Oliver Zdravkovski avatar
Written by Oliver Zdravkovski
Updated over 2 weeks ago

Customer Churn Rate is the percentage of customers who stop doing business with a company during a specific time period.

Why It’s Important to Track:

  1. Measures Customer Retention
    A high churn rate means you're losing customers faster than you can replace them—unsustainable for growth.

  2. Impacts Revenue
    It's generally more expensive to acquire a new customer than to keep an existing one. High churn leads to higher costs and lower profits.
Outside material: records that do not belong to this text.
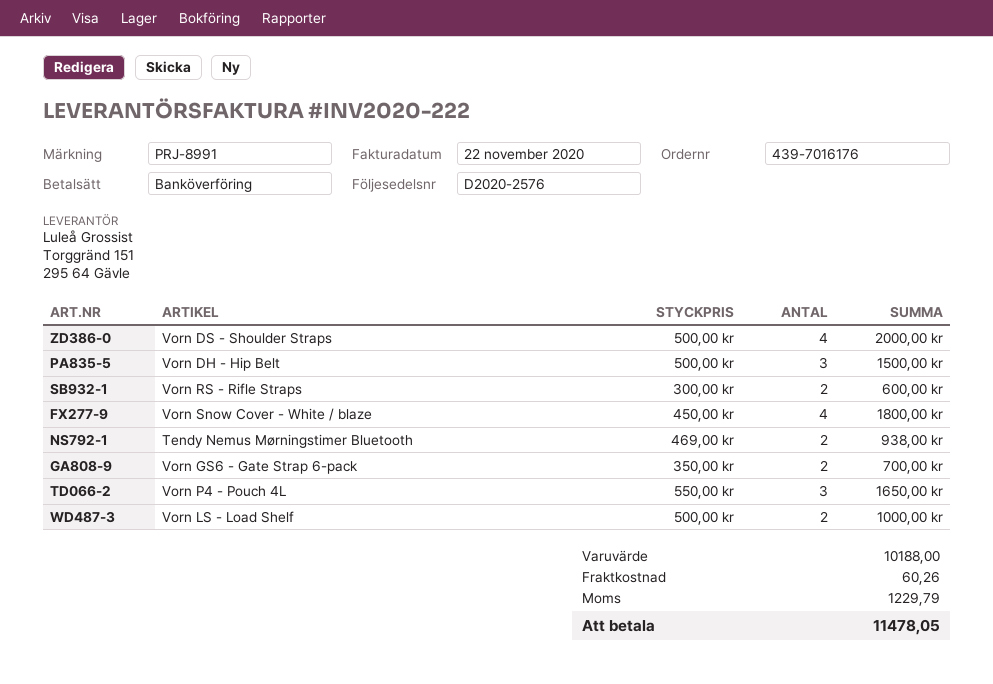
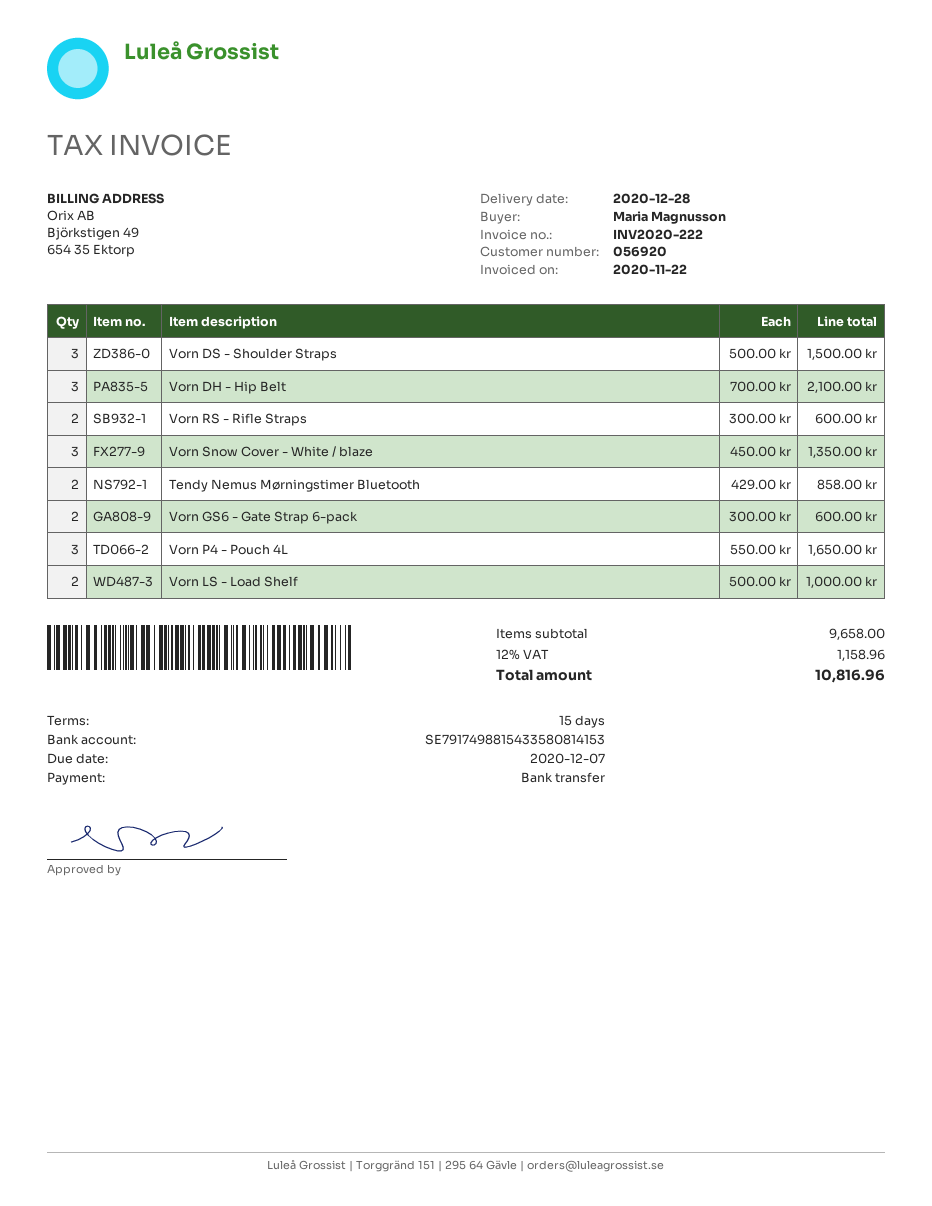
Vorn DS - Shoulder Straps: 4 x 500.00 = 2000.00 -> 3 x 500.00 = 1500.00
Vorn DH - Hip Belt: 3 x 500.00 = 1500.00 -> 3 x 700.00 = 2100.00
Vorn Snow Cover - White / blaze: 4 x 450.00 = 1800.00 -> 3 x 450.00 = 1350.00
Tendy Nemus Mørningstimer Bluetooth: 2 x 469.00 = 938.00 -> 2 x 429.00 = 858.00
Vorn GS6 - Gate Strap 6-pack: 2 x 350.00 = 700.00 -> 2 x 300.00 = 600.00
subtotal: 10188.00 -> 9658.00
shipping: 60.26 -> none
tax: 1229.79 -> 1158.96
total: 11478.05 -> 10816.96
  3. Signals Product/Service Issues
    If customers are leaving, it may indicate dissatisfaction, poor service, or strong competitors.

  4. Informs Strategy
    Tracking churn helps you improve retention efforts—like customer support, onboarding, loyalty programs, or product quality.
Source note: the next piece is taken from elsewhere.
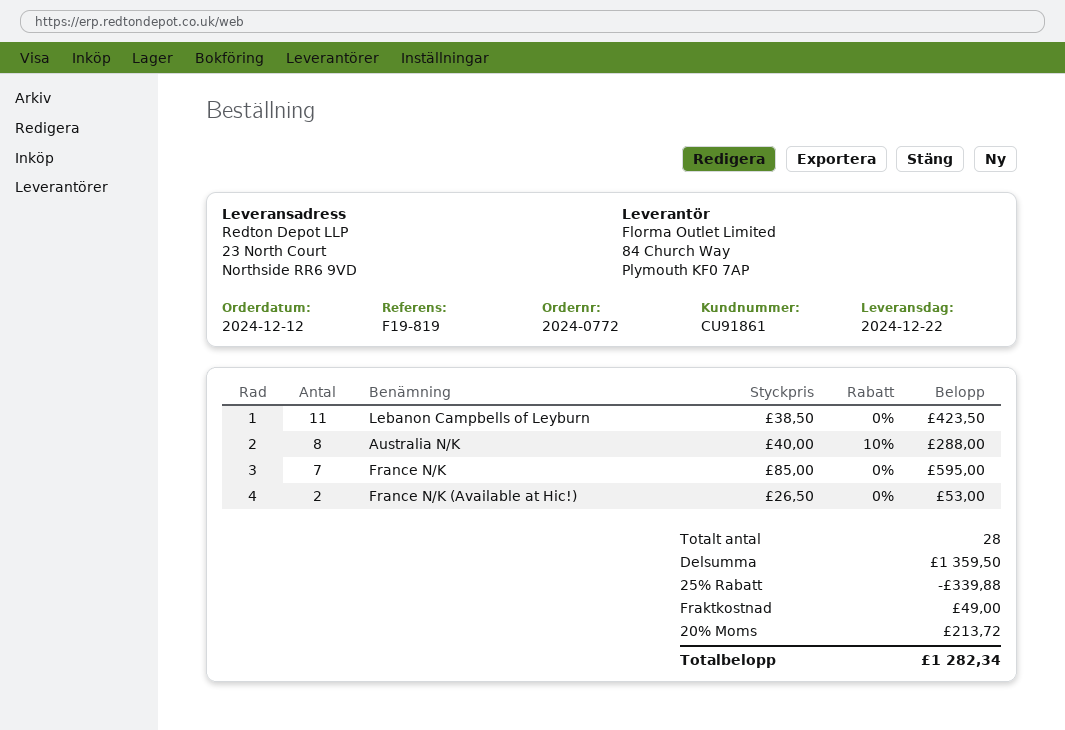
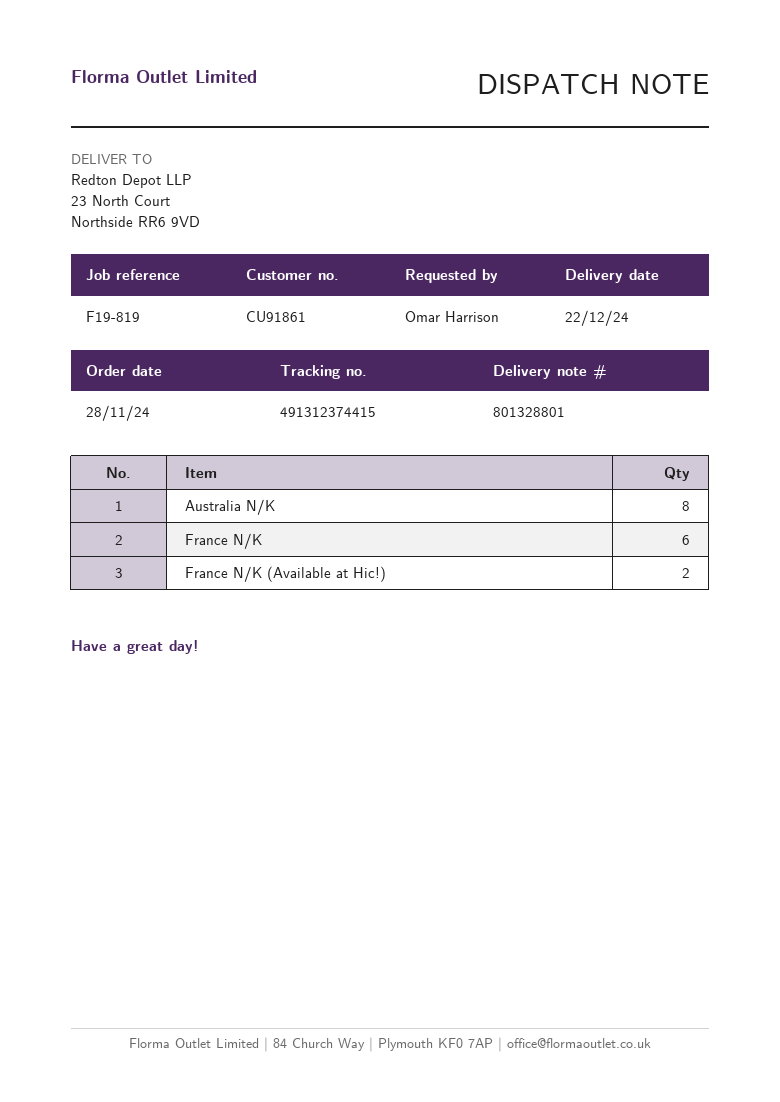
order date: 2024-12-12 -> 2024-11-28
Lebanon Campbells of Leyburn: 11 -> none
France N/K: 7 -> 6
Customer Churn Rate is a key health indicator for any recurring revenue or customer-centric business.

The Customer Churn Rate Formula is:

(Customers Lost During Period / Total Customers at Start of Period) × 100

For this, you would need 2 graphs:

  1. Lost Customers

  2. Total Customers

  3. Customer Churn Rate (Calculated Graph)
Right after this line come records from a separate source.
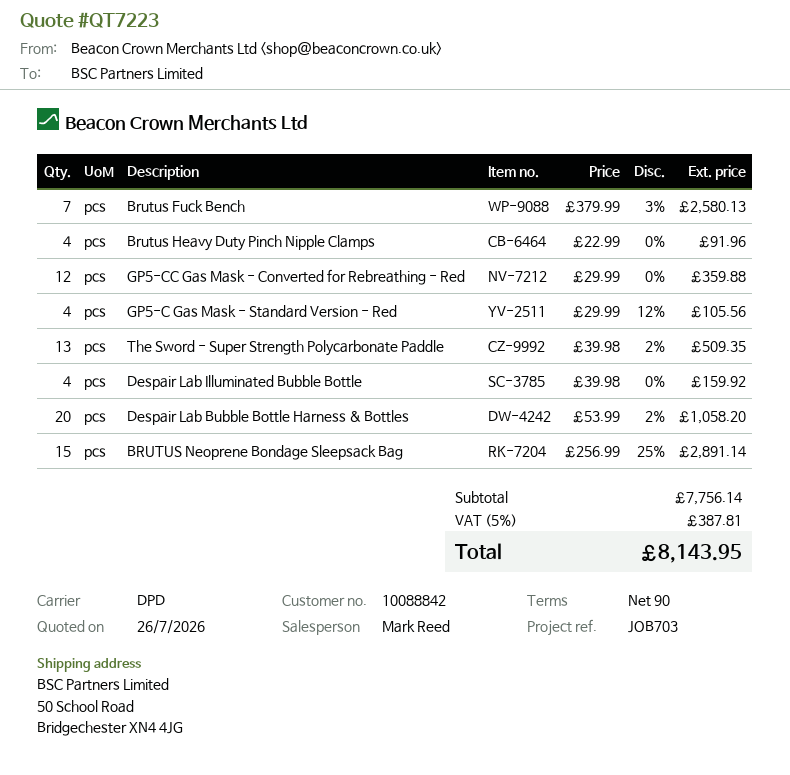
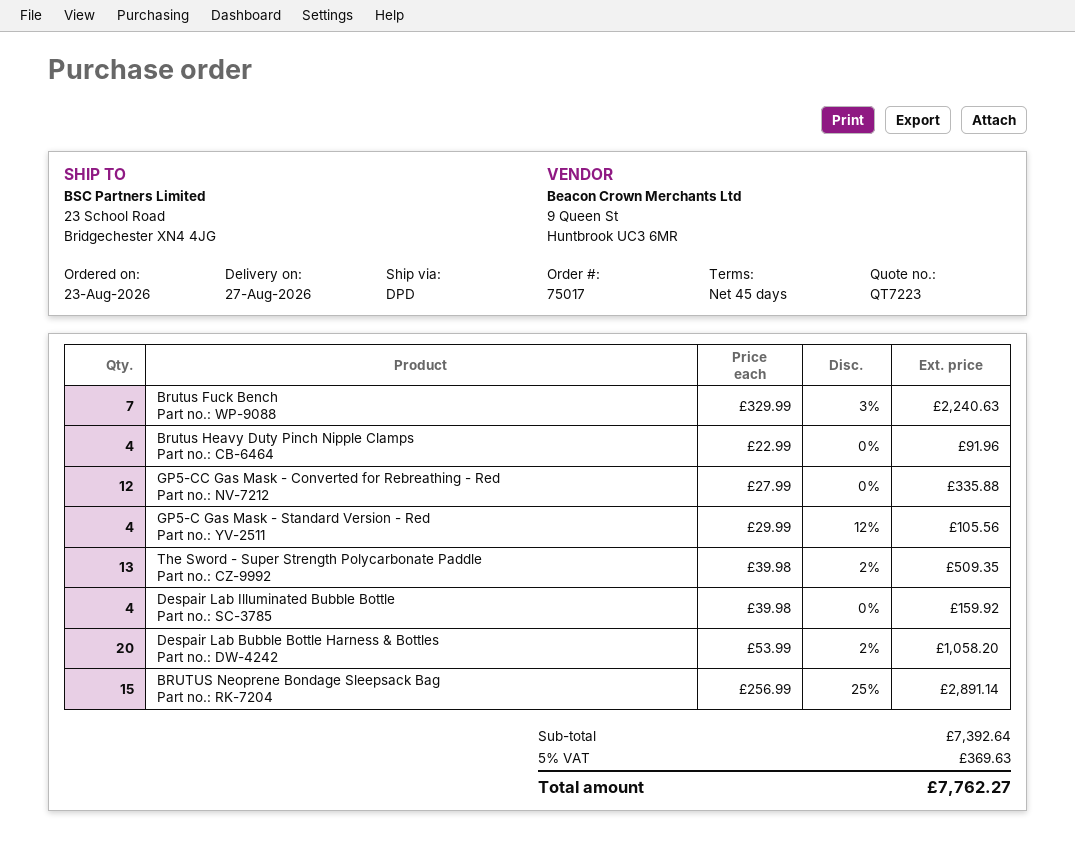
payment terms: 90 days -> 45 days
ship to: 50 School Road, Bridgechester XN4 4JG -> 23 School Road, Bridgechester XN4 4JG
Brutus Fuck Bench: 7 x 379.99 - 3% = 2580.13 -> 7 x 329.99 - 3% = 2240.63
GP5-CC Gas Mask - Converted for Rebreathing - Red: 12 x 29.99 = 359.88 -> 12 x 27.99 = 335.88
subtotal: 7756.14 -> 7392.64
tax: 5% = 387.81 -> 5% = 369.63
total: 8143.95 -> 7762.27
The Calculated Graph is created in the following way:

  1. Click Graphs

  2. Click Create Graph

  3. Add a name for the graph

  4. Select Calculated

  5. Click the Values drop-down menu

  6. Select %

  7. Under the Calculated Graph Settings menu, click inside the drop-down menu and type the name of the Total Customers graph.

  8. Click Add Graph

  9. The graph will appear on the list

  10. Click Edit

  11. Set the Offset to 1. (Offset refers to a value that indicates the distance from a specific starting point. It refers to any previous period on the graph. The starting point is 0, which is the current day or week, month, etc. For example, if the graph is weekly and the offset is set to 1, it would refer to last week's value. If it was set to 2, it would refer to the value of 2 weeks ago, and so on.)
    We need last week's value for the formula because that's how last week ended and the current one started.
    NOTE: For more data on how Offset works, see TIPS & TRICKS: How Offset Works in Calculated & Comparison Graphs.

  12. Click OK

  13. Click the drop-down menu and type the name of the Lost Customers graph

  14. Click Add Graph

  15. In the Formula field, type (G2/G1)*100. (G1 and G2 refer to Graph 1 and 2)

  16. Click Save Changes

  17. The Customer Churn Rate graph will be created.
    NOTE: If you don't see any values on it like on the image above, you need to enter values in the Total Customers and Lost Customers graphs.